- **Task objective**: Omitting every picture, copy the lines from the one that contains "[122,448,142,464] ☑ -> (283, 276) none" through the last line of the records below, exactly and with nothing added.

---------- Entries shown ----------

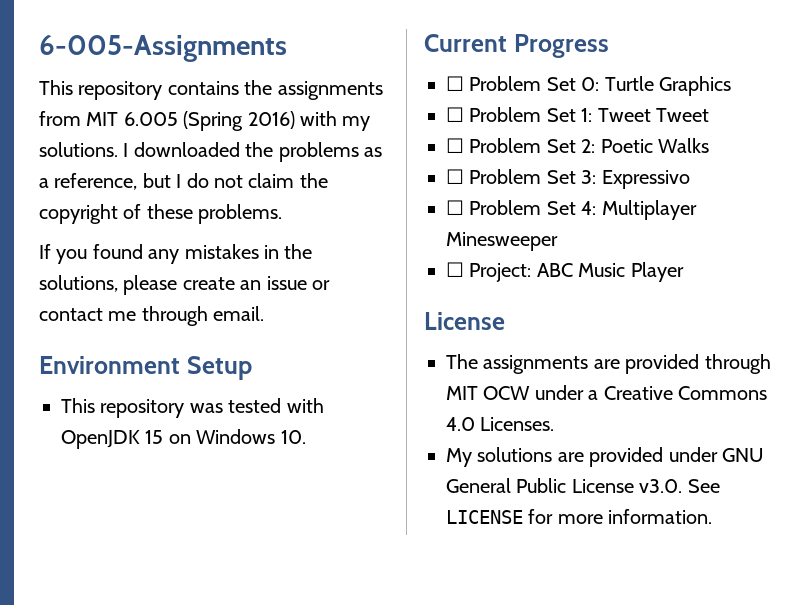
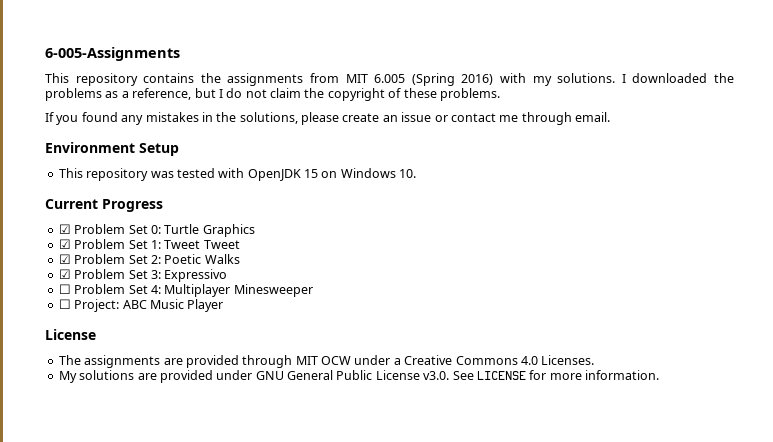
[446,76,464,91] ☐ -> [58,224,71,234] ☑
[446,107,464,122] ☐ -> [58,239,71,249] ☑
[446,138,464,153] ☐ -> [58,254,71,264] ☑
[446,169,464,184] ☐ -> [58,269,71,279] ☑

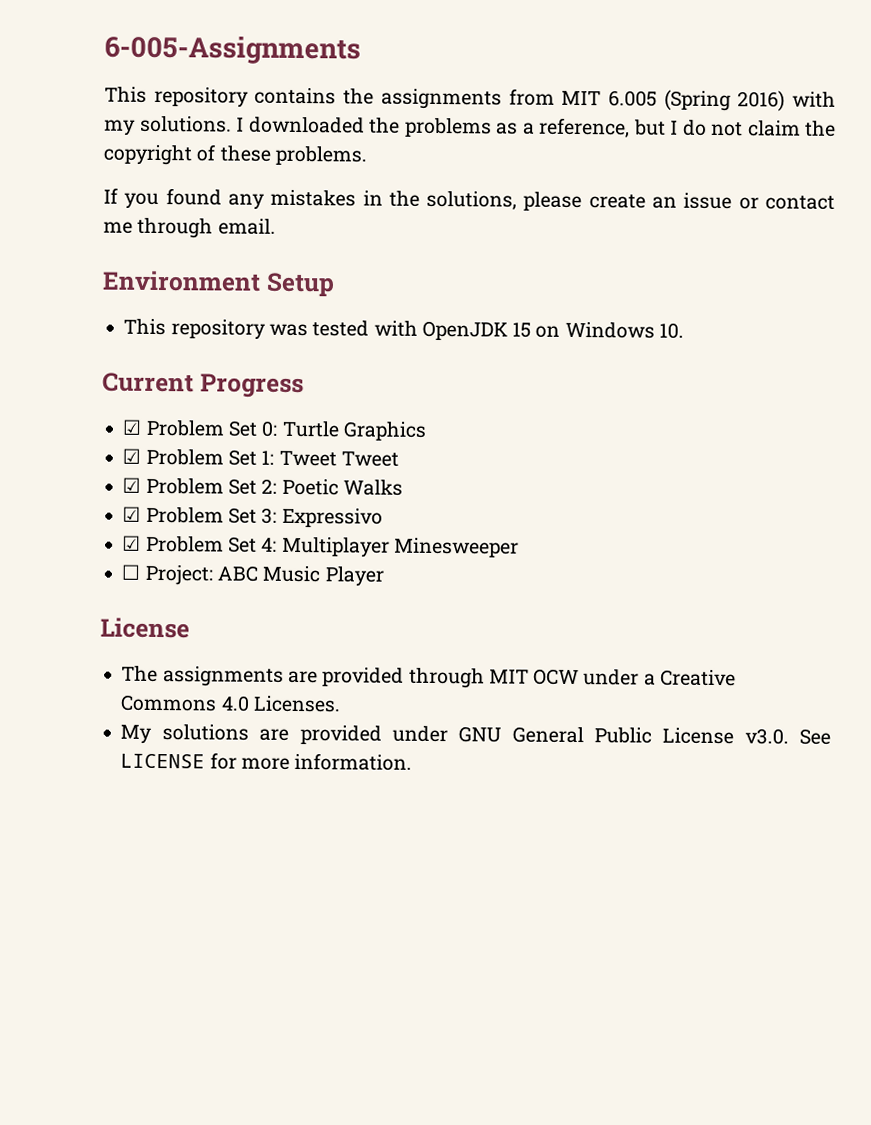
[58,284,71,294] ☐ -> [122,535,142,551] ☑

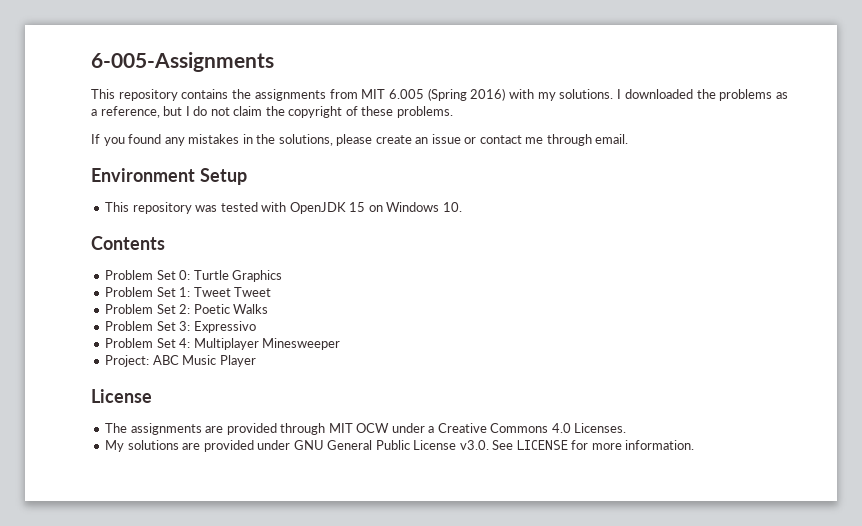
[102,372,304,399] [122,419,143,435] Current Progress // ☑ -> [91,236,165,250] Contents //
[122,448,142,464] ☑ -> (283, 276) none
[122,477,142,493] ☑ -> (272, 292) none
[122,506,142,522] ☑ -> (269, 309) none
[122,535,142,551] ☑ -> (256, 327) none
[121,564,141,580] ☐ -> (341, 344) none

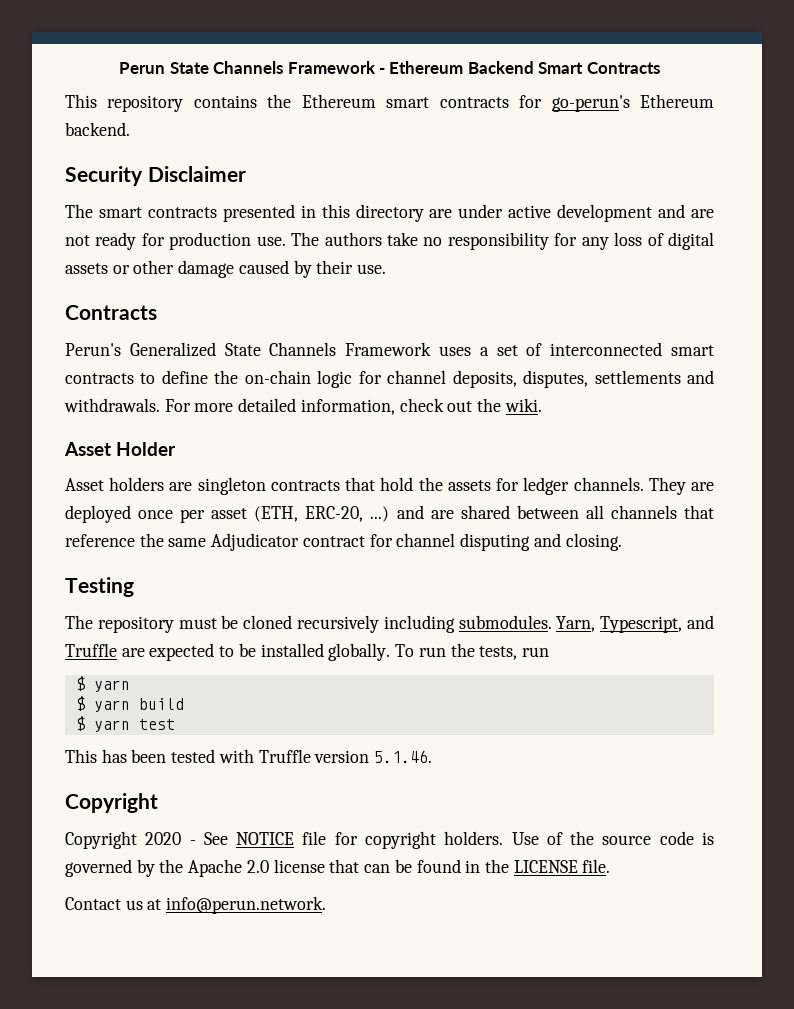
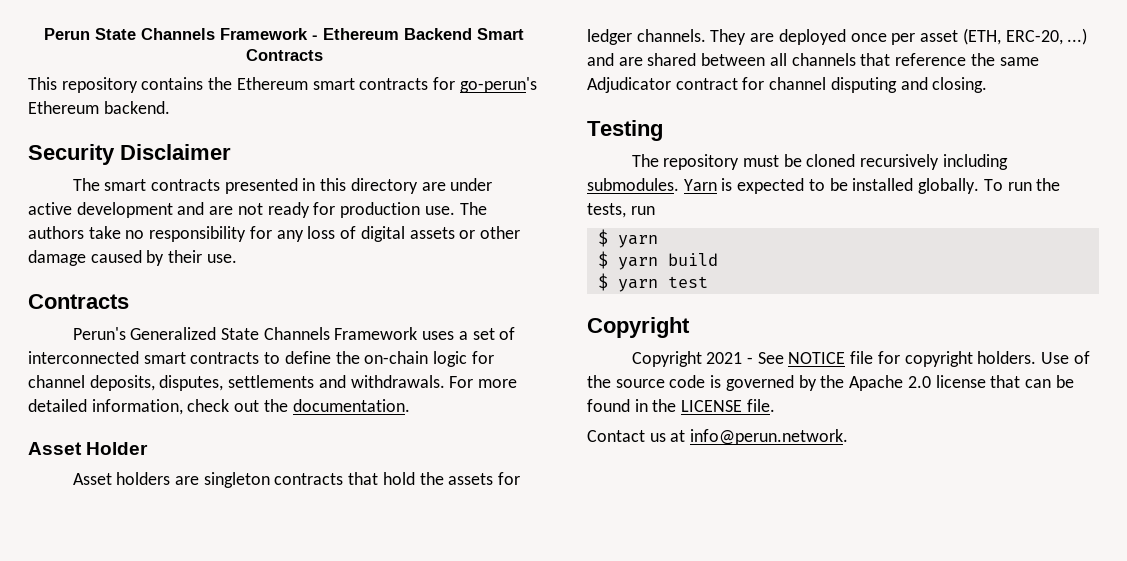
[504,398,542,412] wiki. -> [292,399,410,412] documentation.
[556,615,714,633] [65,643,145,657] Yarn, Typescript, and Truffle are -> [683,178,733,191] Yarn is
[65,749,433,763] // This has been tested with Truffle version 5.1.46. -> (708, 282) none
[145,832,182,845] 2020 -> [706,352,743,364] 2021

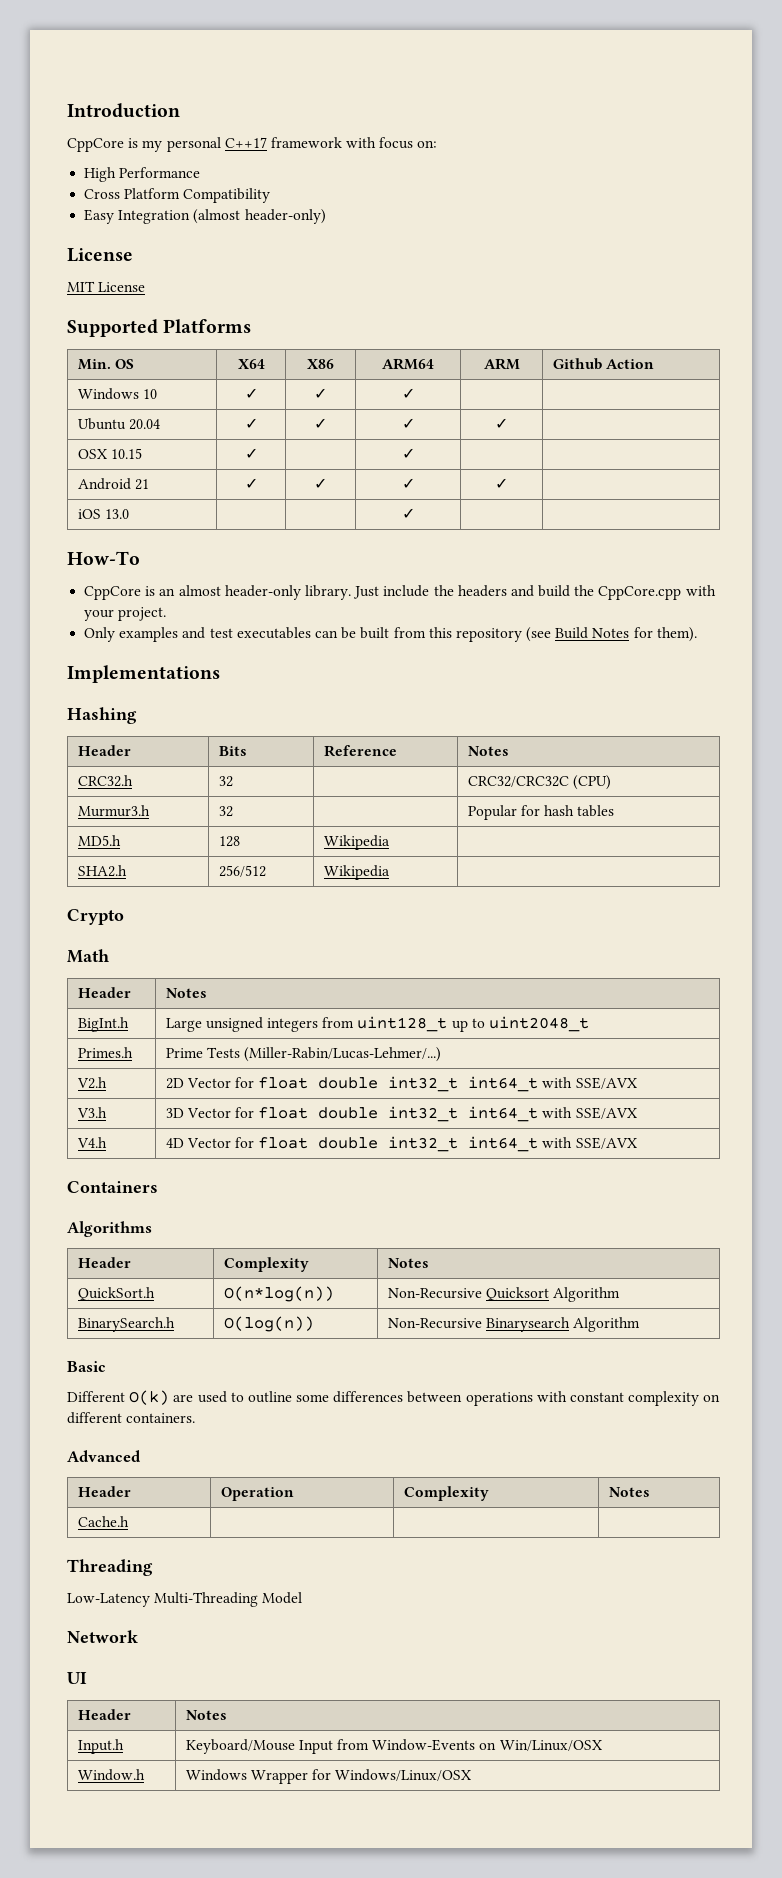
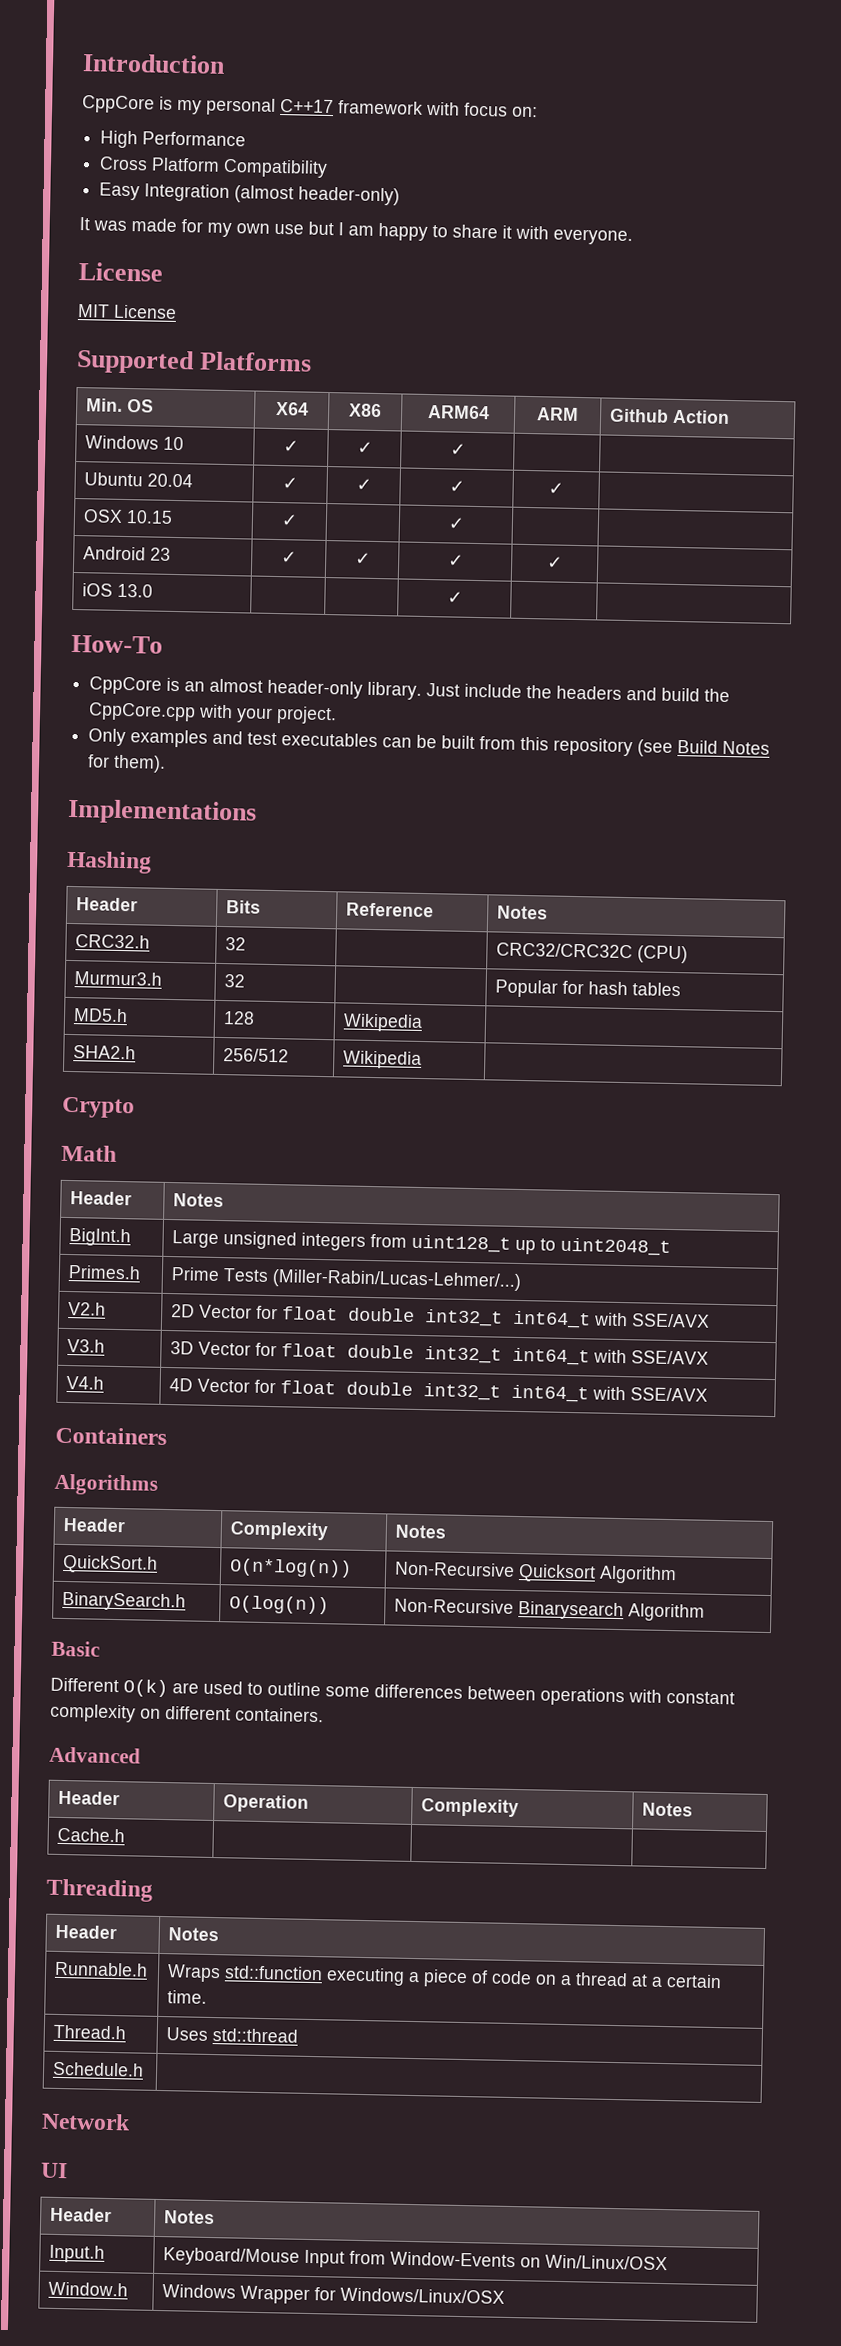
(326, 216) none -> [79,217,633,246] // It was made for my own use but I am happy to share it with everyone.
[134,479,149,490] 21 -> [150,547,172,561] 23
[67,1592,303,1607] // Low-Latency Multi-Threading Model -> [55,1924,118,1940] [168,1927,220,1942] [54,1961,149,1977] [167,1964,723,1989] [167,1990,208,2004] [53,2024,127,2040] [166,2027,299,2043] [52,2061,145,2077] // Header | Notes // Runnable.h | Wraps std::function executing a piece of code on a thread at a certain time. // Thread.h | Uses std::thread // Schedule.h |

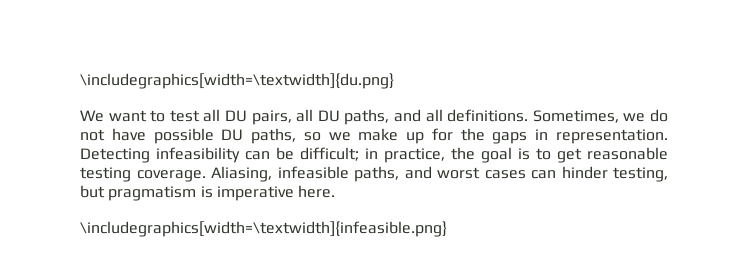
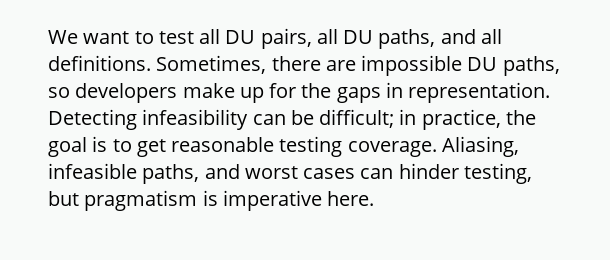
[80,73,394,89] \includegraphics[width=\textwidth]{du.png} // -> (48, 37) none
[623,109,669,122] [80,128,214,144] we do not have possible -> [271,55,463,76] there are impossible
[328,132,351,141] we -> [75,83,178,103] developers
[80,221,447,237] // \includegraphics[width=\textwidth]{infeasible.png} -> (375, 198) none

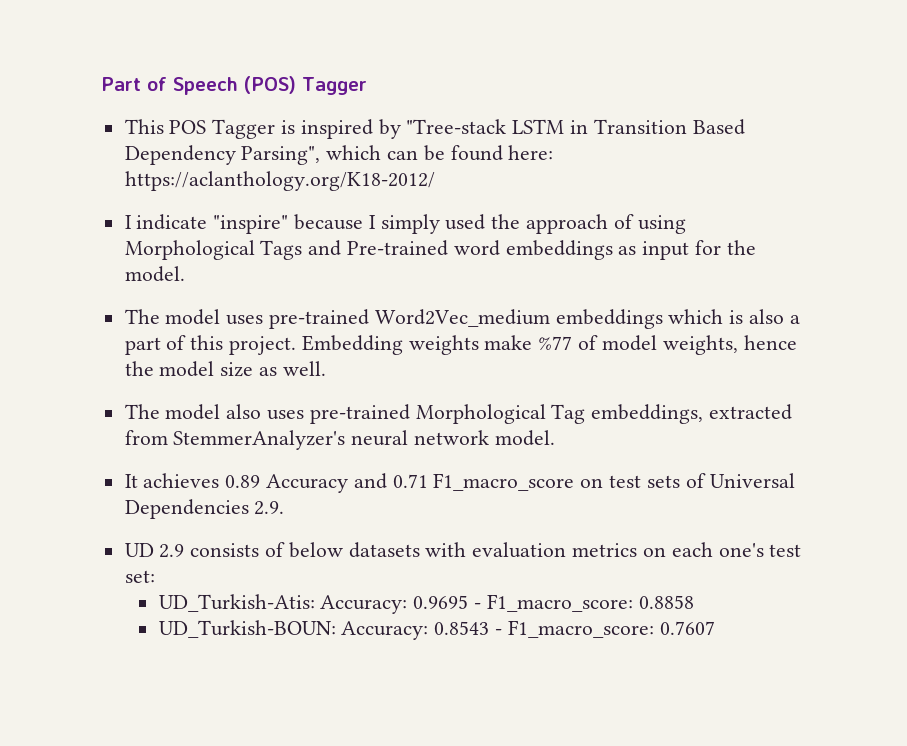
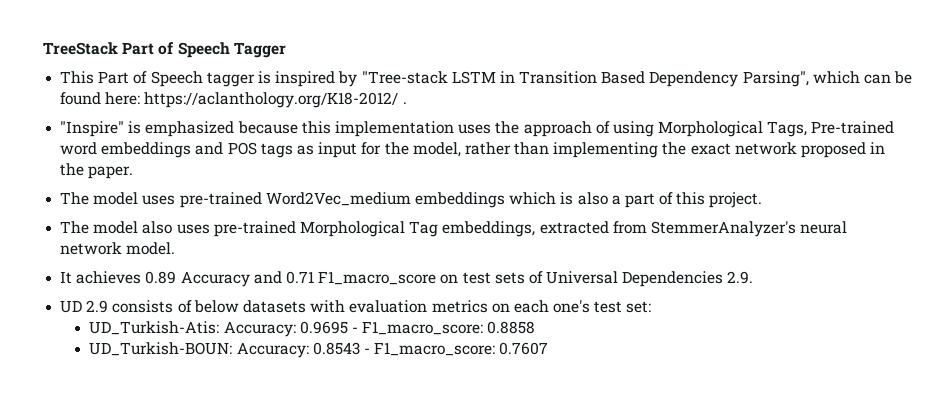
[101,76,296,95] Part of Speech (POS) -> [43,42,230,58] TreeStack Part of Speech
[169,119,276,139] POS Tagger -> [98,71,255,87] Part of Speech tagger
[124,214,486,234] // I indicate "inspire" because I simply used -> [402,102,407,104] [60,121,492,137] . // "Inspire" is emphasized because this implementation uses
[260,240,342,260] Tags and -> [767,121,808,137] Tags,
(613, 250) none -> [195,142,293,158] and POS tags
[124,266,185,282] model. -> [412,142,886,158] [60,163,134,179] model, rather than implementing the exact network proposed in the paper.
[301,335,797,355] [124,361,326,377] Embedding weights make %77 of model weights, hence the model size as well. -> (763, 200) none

----------

- **Exercise result**:
[122,448,142,464] ☑ -> (283, 276) none
[122,477,142,493] ☑ -> (272, 292) none
[122,506,142,522] ☑ -> (269, 309) none
[122,535,142,551] ☑ -> (256, 327) none
[121,564,141,580] ☐ -> (341, 344) none

[504,398,542,412] wiki. -> [292,399,410,412] documentation.
[556,615,714,633] [65,643,145,657] Yarn, Typescript, and Truffle are -> [683,178,733,191] Yarn is
[65,749,433,763] // This has been tested with Truffle version 5.1.46. -> (708, 282) none
[145,832,182,845] 2020 -> [706,352,743,364] 2021

(326, 216) none -> [79,217,633,246] // It was made for my own use but I am happy to share it with everyone.
[134,479,149,490] 21 -> [150,547,172,561] 23
[67,1592,303,1607] // Low-Latency Multi-Threading Model -> [55,1924,118,1940] [168,1927,220,1942] [54,1961,149,1977] [167,1964,723,1989] [167,1990,208,2004] [53,2024,127,2040] [166,2027,299,2043] [52,2061,145,2077] // Header | Notes // Runnable.h | Wraps std::function executing a piece of code on a thread at a certain time. // Thread.h | Uses std::thread // Schedule.h |

[80,73,394,89] \includegraphics[width=\textwidth]{du.png} // -> (48, 37) none
[623,109,669,122] [80,128,214,144] we do not have possible -> [271,55,463,76] there are impossible
[328,132,351,141] we -> [75,83,178,103] developers
[80,221,447,237] // \includegraphics[width=\textwidth]{infeasible.png} -> (375, 198) none

[101,76,296,95] Part of Speech (POS) -> [43,42,230,58] TreeStack Part of Speech
[169,119,276,139] POS Tagger -> [98,71,255,87] Part of Speech tagger
[124,214,486,234] // I indicate "inspire" because I simply used -> [402,102,407,104] [60,121,492,137] . // "Inspire" is emphasized because this implementation uses
[260,240,342,260] Tags and -> [767,121,808,137] Tags,
(613, 250) none -> [195,142,293,158] and POS tags
[124,266,185,282] model. -> [412,142,886,158] [60,163,134,179] model, rather than implementing the exact network proposed in the paper.
[301,335,797,355] [124,361,326,377] Embedding weights make %77 of model weights, hence the model size as well. -> (763, 200) none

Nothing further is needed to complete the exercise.